Literature

Smart Stories

Elen Turner

The title and the epigraph of Zafar Anjum's Kafka in Ayodhya give a good indication of the central concerns of the short story collection: for the wounded 'idea of India'. The stories within the short collection are dark as well as humorous, international and grounded in India, and mix surrealism with realism.

As well as the titular story, Kafka in Ayodhya, there are Kafkaesque touches through the stories. Farce, dark humour, metamorphoses of people into things, and things coming to life. For example, the story 'The Rats' ends, creepily: 

'The thought of this made him scurry. He did not even notice the dappled shadow that ran along with him through the maze of the streets.'

In using this surrealist mode to make social commentary, I was reminded of Gujarati Jewish author Esther David's The Man with Enormous Wings. In this novella, Gandhi returns to earth as an angel and watches, horrified, as Gujarat succumbed to carnage in 2002. The same sense of witnessing the crumbling of society is interspersed throughout Kafka in Ayodhya; an author asking, through his characters, 'how did we come to this?'

There is also a preoccupation with the act of writing and publishing, a deconstruction of the division between writer, character and reader. For example, in 'The Lone Fighter', the narrator (who is a writer) encounters a fellow writer in a bookstore who emphatically declares that all other books are rubbish; only his are any good. He has, perhaps, taken too far the modern-day importance of self-promotion. In a later story, 'The Revolt', a character who believes he has been misrepresented by his creator takes revenge, and physically traps the author within the pages of his own book. 'Don't turn the page,' the author begs of us, the reader, because when we do, he will be stuck there forever! 

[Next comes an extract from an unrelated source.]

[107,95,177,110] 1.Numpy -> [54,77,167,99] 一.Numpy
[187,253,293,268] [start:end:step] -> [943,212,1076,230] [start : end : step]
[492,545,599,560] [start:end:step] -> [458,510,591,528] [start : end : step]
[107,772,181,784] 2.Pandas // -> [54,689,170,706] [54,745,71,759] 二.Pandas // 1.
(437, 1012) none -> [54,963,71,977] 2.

A nice story that does not seem to fit the collection is 'The Thousand Yard Stare'. Set in a Palestinian refugee camp in Gaza, it tells of a young girl who sorely misses her brother. It is a well-crafted story that echoes the despair of some of the other stories in the collection, but it bears no hint of black humour, and it is entirely realist. In a short story collection, variety of subject, tone and style is welcome, but this lone example of a story unrelated to India and written in a different style stands out as not quite belonging here.

I would like to have known more about the genesis of the story 'Waiting for the Angels'. The post-script reads: "Inspired by a Spanish short story". Does this mean that Zafar Anjum read an untranslated Spanish story and thought it would present well in English? Or does this refer to an oral story? I read this statement and wanted to know much more. Overall, Kafka in Ayodhya is a fresh collection of smart stories that work well individually, and some of which work well together.